(Dataset records)
•••
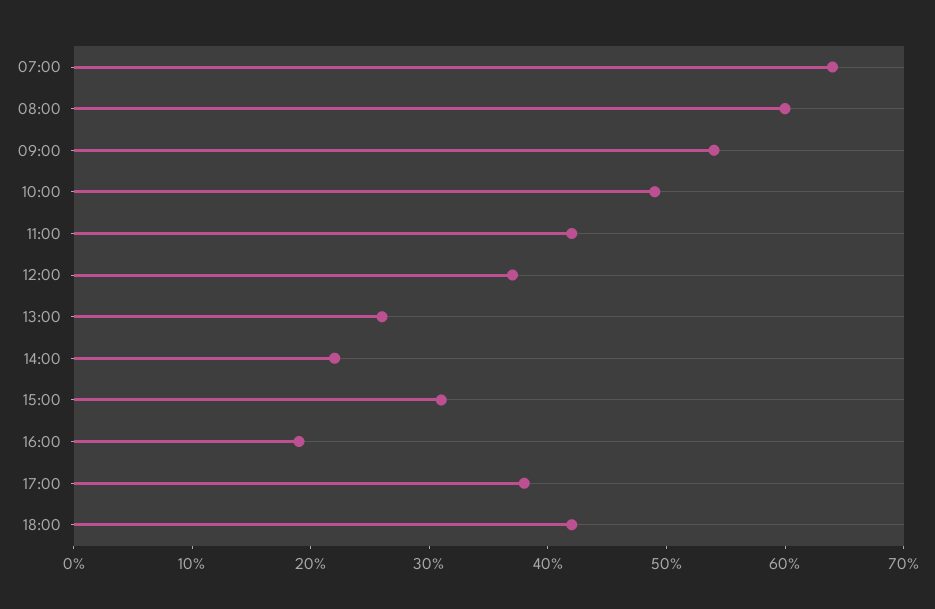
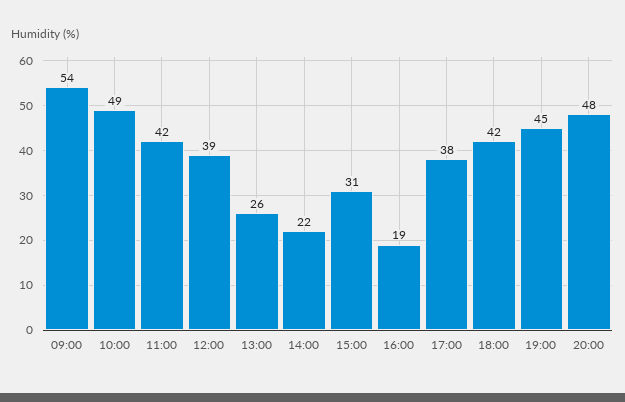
07:00: 64 -> none
08:00: 60 -> none
12:00: 37 -> 39
19:00: none -> 45
20:00: none -> 48

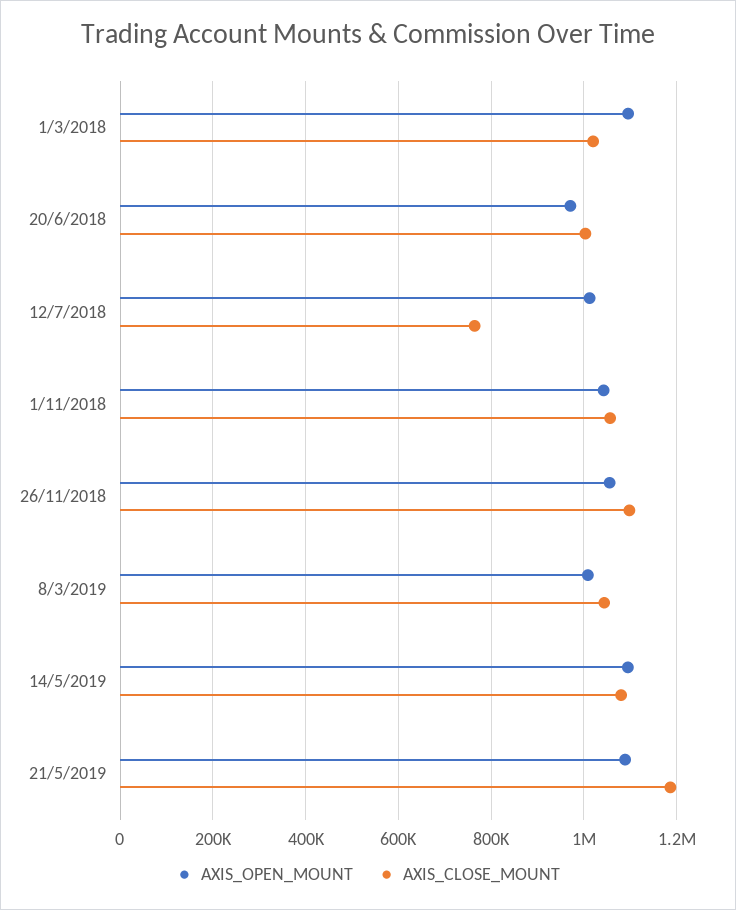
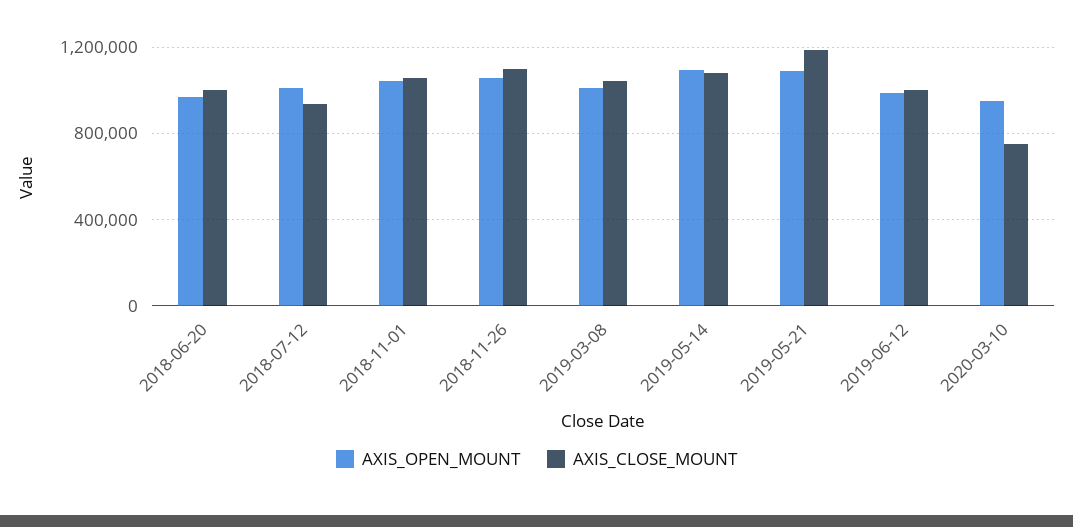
AXIS_OPEN_MOUNT, 1/3/2018: 1100000 -> none
AXIS_CLOSE_MOUNT, 1/3/2018: 1020000 -> none
AXIS_CLOSE_MOUNT, 12/7/2018: 760000 -> 950000
AXIS_OPEN_MOUNT, 2019-06-12: none -> 1000000
AXIS_CLOSE_MOUNT, 2019-06-12: none -> 1000000
AXIS_OPEN_MOUNT, 2020-03-10: none -> 950000
AXIS_CLOSE_MOUNT, 2020-03-10: none -> 750000

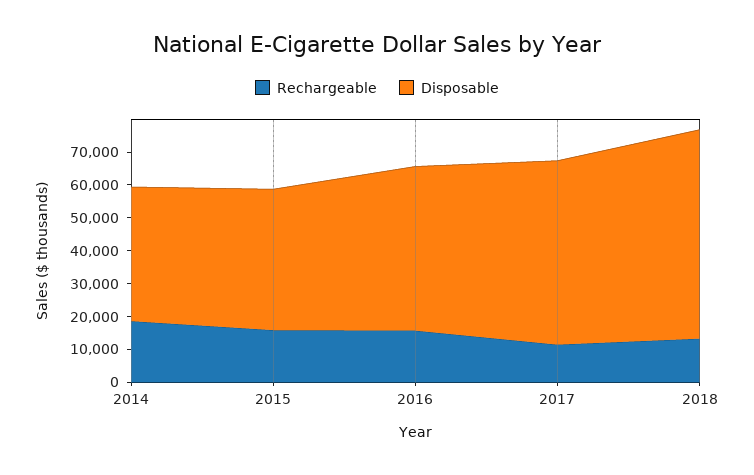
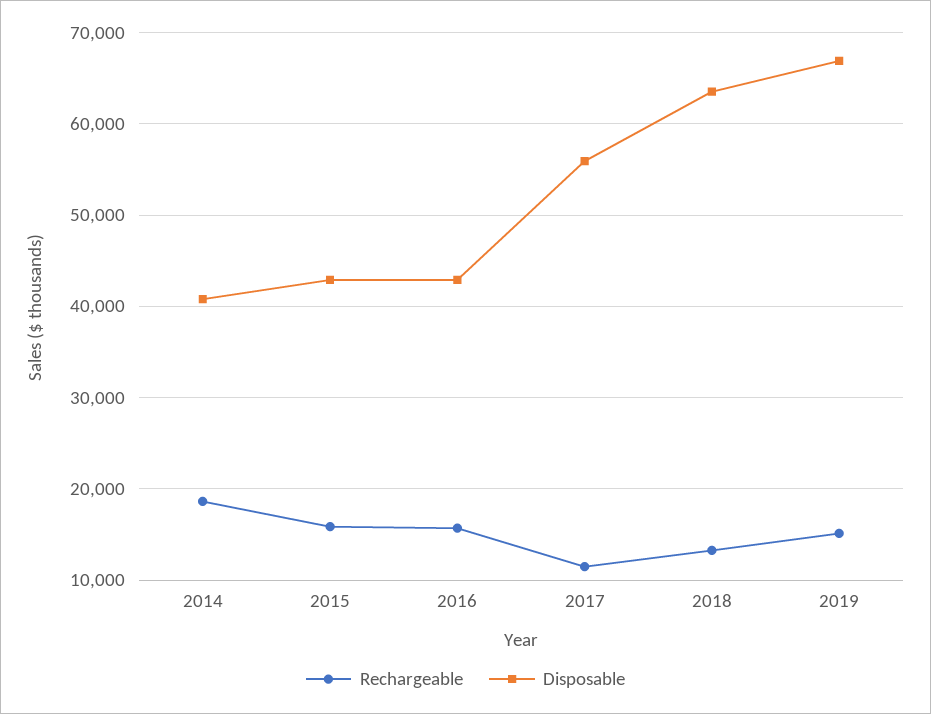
Disposable, 2016: 50000 -> 43000
Rechargeable, 2019: none -> 15000
Disposable, 2019: none -> 67000

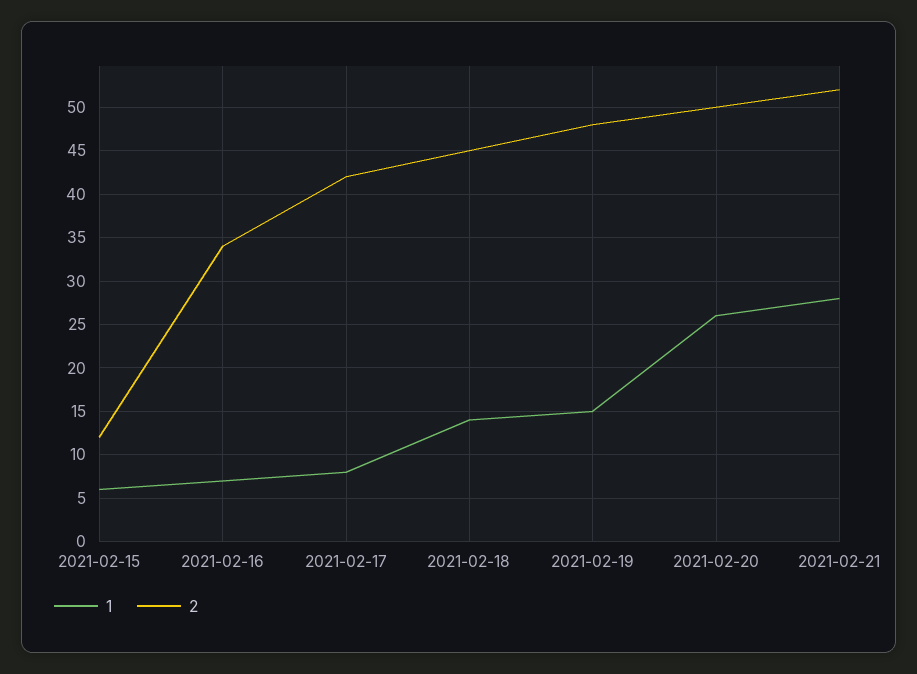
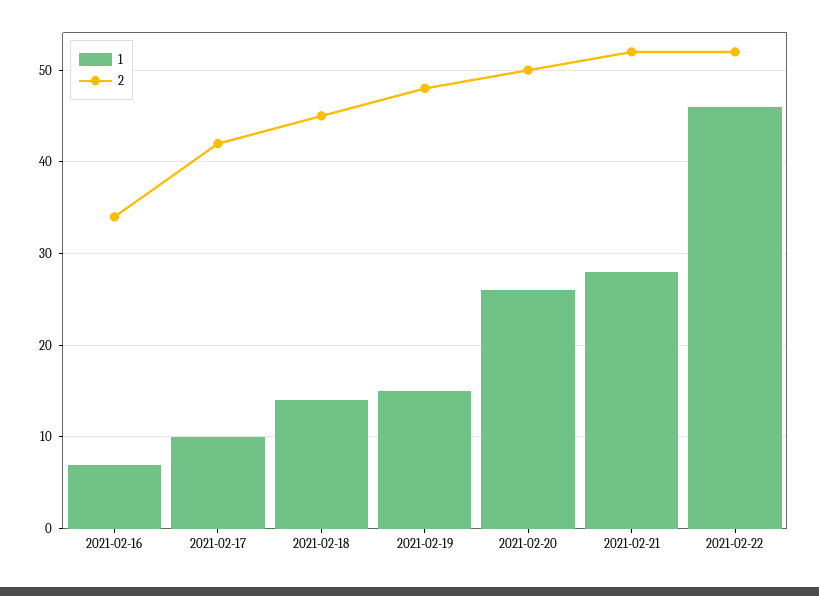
1, 2021-02-15: 6 -> none
2, 2021-02-15: 12 -> none
1, 2021-02-17: 8 -> 10
1, 2021-02-22: none -> 46
2, 2021-02-22: none -> 52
•••
Write the entries out again word for word. Omit all pictures from them.

07:00: 64 -> none
08:00: 60 -> none
12:00: 37 -> 39
19:00: none -> 45
20:00: none -> 48

AXIS_OPEN_MOUNT, 1/3/2018: 1100000 -> none
AXIS_CLOSE_MOUNT, 1/3/2018: 1020000 -> none
AXIS_CLOSE_MOUNT, 12/7/2018: 760000 -> 950000
AXIS_OPEN_MOUNT, 2019-06-12: none -> 1000000
AXIS_CLOSE_MOUNT, 2019-06-12: none -> 1000000
AXIS_OPEN_MOUNT, 2020-03-10: none -> 950000
AXIS_CLOSE_MOUNT, 2020-03-10: none -> 750000

Disposable, 2016: 50000 -> 43000
Rechargeable, 2019: none -> 15000
Disposable, 2019: none -> 67000

1, 2021-02-15: 6 -> none
2, 2021-02-15: 12 -> none
1, 2021-02-17: 8 -> 10
1, 2021-02-22: none -> 46
2, 2021-02-22: none -> 52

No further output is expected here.